So, what is wrong with popular authoritarianism? In my view, it is less the extent to which the substantive views in question might be unjustified than the fact that those views did not emerge from an open process, but rather, through one where dissent from the government’s view was suppressed. In conjunction with the attack on Ukraine, a Russian law was passed to punish opposition to the war with up to 15 years in jail, and people have already been arrested under the law. In China, the Internet is ruthlessly censored. Such suppression is wrong because it denies people freedom.

President Biden, through his Democracy Summit a few months ago, has drawn the contrast between authoritarianism and democracy. I’m not against this, but I don’t think it’s our strongest card as anti-authoritarians. Democracy is a political system in a world where many aren’t interested in politics, and the democracy contrast seems more driven by U.S.-specific concerns in reaction to former President Trump and to our own institutional dysfunction. By contrast, emphasizing the value of freedom hits something that is more universal and more basic — freedom is valued as an expression of the human personality that promotes human flourishing.

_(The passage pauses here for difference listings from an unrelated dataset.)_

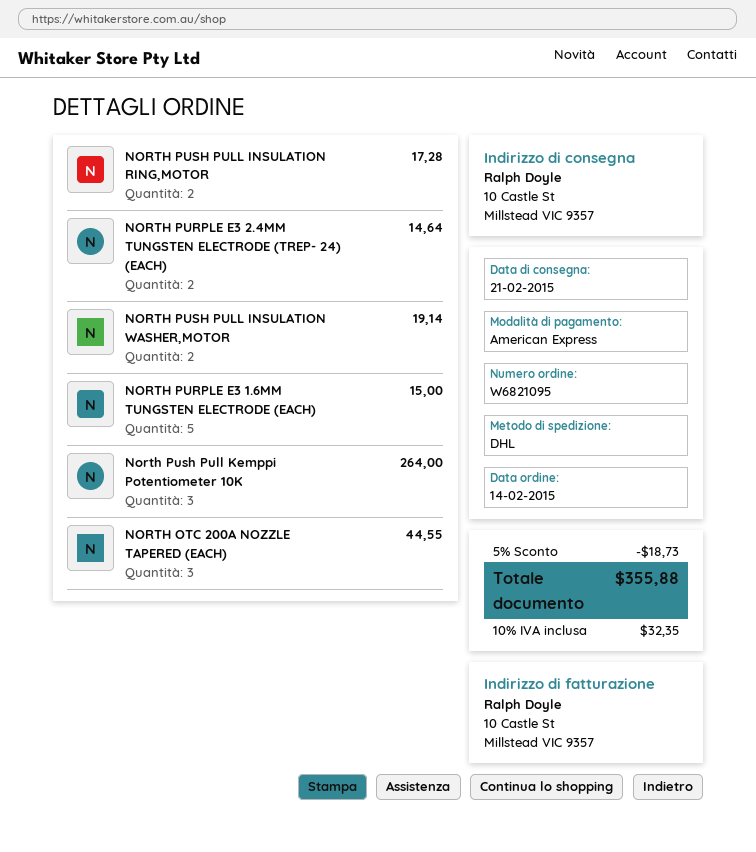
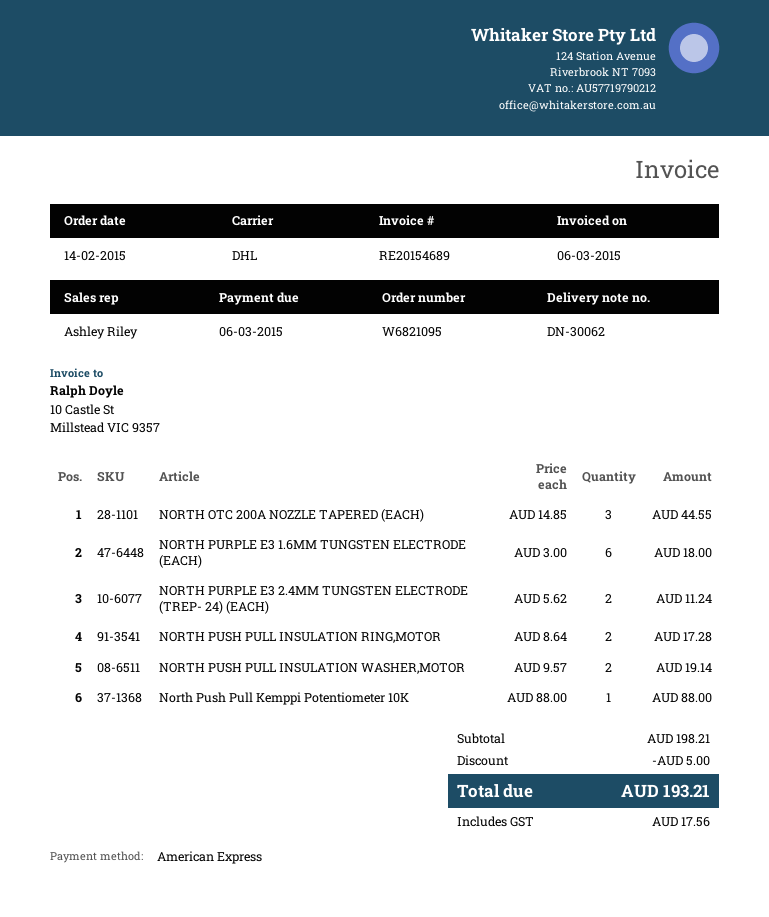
NORTH PURPLE E3 2.4MM TUNGSTEN ELECTRODE (TREP- 24) (EACH): 2 for 14.64 -> 2 for 11.24
NORTH PURPLE E3 1.6MM TUNGSTEN ELECTRODE (EACH): 5 for 15.00 -> 6 for 18.00
North Push Pull Kemppi Potentiometer 10K: 3 for 264.00 -> 1 for 88.00
discount: 18.73 -> 5.00
tax: 32.35 -> 17.56
total: 355.88 -> 193.21

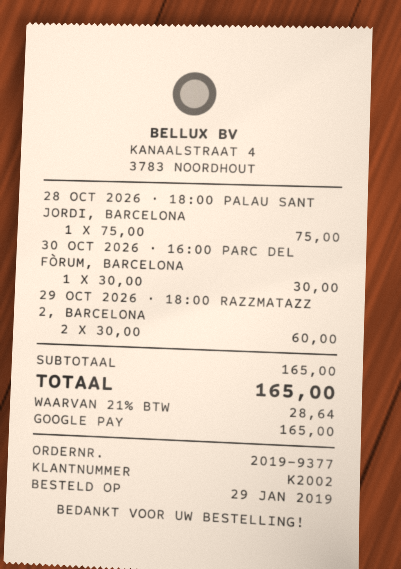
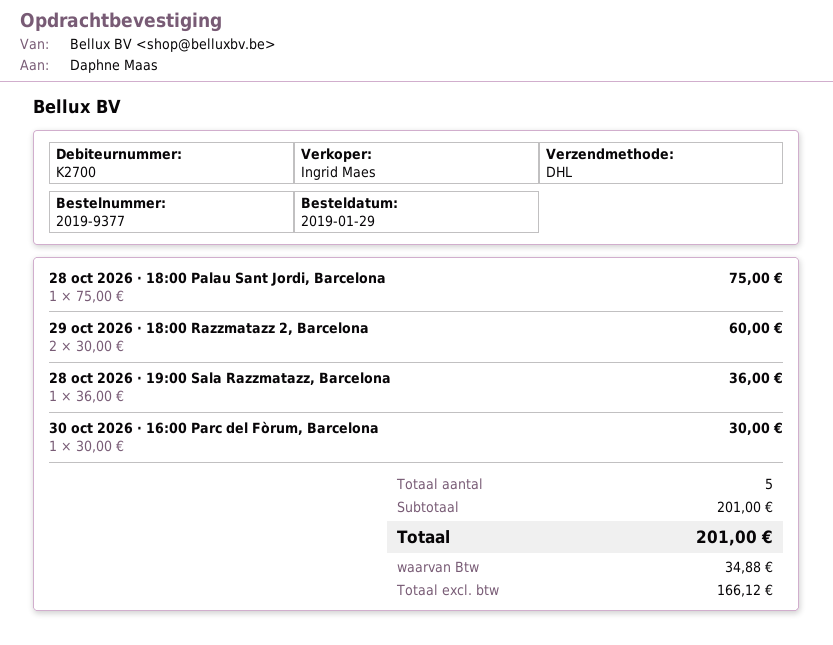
customer number: K2002 -> K2700
28 oct 2026 · 19:00 Sala Razzmatazz, Barcelona: none -> 1 x 36.00 = 36.00
subtotal: 165.00 -> 201.00
tax: 28.64 -> 34.88
total: 165.00 -> 201.00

So, I suggest that in taking on authoritarianism we return to yet another retro concept from the 1950s; the “free world.” It is fascinating to me that a Chinese student friend who doesn’t like the Communist Party often uses the phrase “free world” in messages he sends me. I think this is an idea with wider resonance and appeal. We should be talking about it more.

Steve Kelman is the Weatherhead Professor of Public Management at Harvard Kennedy School and editor of the International Public Management Journal.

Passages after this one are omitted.